### Prompt:
Copy every line below where the string "Renfrewshire" is found.

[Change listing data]
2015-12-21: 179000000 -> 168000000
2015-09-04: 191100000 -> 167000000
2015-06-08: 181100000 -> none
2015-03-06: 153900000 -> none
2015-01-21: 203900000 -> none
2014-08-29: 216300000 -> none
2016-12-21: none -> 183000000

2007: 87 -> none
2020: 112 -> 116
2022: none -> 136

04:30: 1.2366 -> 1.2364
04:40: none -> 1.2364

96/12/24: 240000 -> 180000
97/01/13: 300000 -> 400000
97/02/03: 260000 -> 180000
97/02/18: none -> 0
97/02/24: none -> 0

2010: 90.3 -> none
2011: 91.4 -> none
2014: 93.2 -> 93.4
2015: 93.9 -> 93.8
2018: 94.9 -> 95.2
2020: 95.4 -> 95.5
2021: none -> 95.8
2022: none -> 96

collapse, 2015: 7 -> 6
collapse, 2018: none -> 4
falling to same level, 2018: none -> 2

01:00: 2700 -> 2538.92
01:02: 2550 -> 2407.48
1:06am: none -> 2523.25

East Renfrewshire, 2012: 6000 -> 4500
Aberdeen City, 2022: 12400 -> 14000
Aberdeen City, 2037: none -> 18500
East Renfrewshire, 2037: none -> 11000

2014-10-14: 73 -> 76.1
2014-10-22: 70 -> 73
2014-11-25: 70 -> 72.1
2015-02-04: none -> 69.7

### Answer space:
East Renfrewshire, 2012: 6000 -> 4500
East Renfrewshire, 2037: none -> 11000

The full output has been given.